- MATERIAL SHOWN:

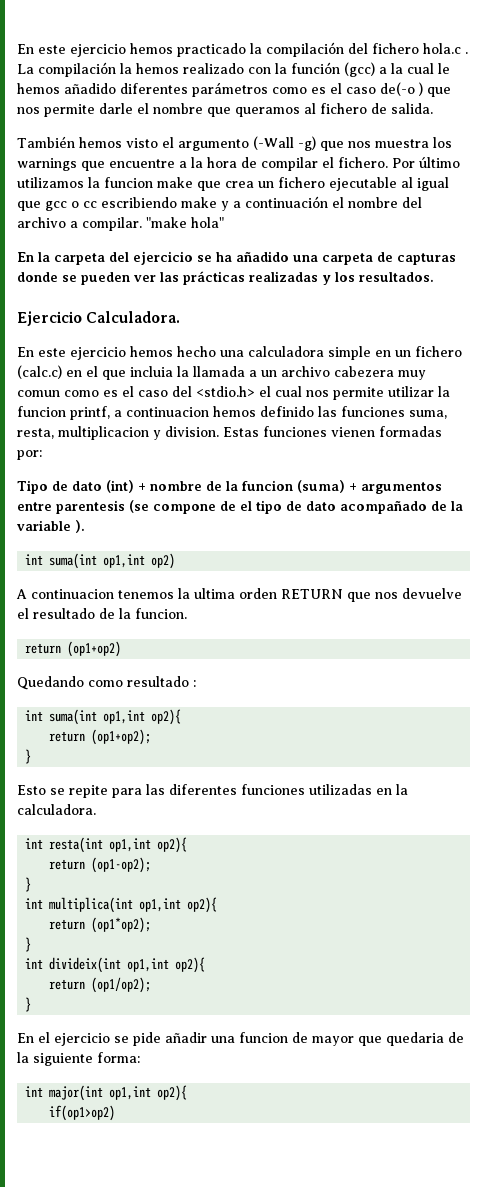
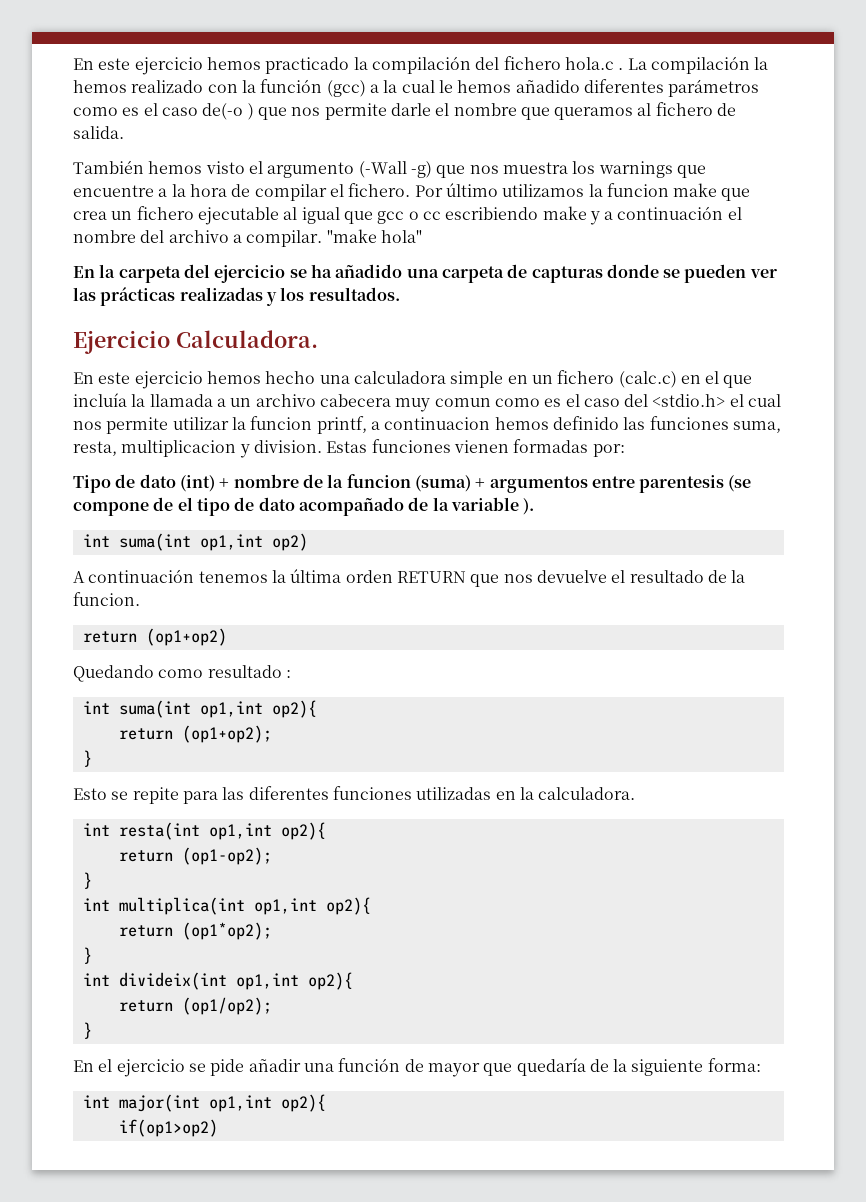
[130,366,173,377] incluia -> [73,393,127,407] incluía
[334,366,394,377] cabezera -> [319,394,391,407] cabecera
[31,589,114,599] continuacion -> [88,569,195,583] continuación
[194,588,235,599] ultima -> [290,569,342,583] última
[239,1032,288,1043] funcion -> [338,1058,401,1072] función
[386,1032,444,1046] quedaria -> [516,1058,586,1076] quedaría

- TASK TO COMPLETE: Extract, verbatim, the lines from the one containing "[334,366,394,377] cabezera ->" through the last line of the listing above.

- FINAL ANSWER:
[334,366,394,377] cabezera -> [319,394,391,407] cabecera
[31,589,114,599] continuacion -> [88,569,195,583] continuación
[194,588,235,599] ultima -> [290,569,342,583] última
[239,1032,288,1043] funcion -> [338,1058,401,1072] función
[386,1032,444,1046] quedaria -> [516,1058,586,1076] quedaría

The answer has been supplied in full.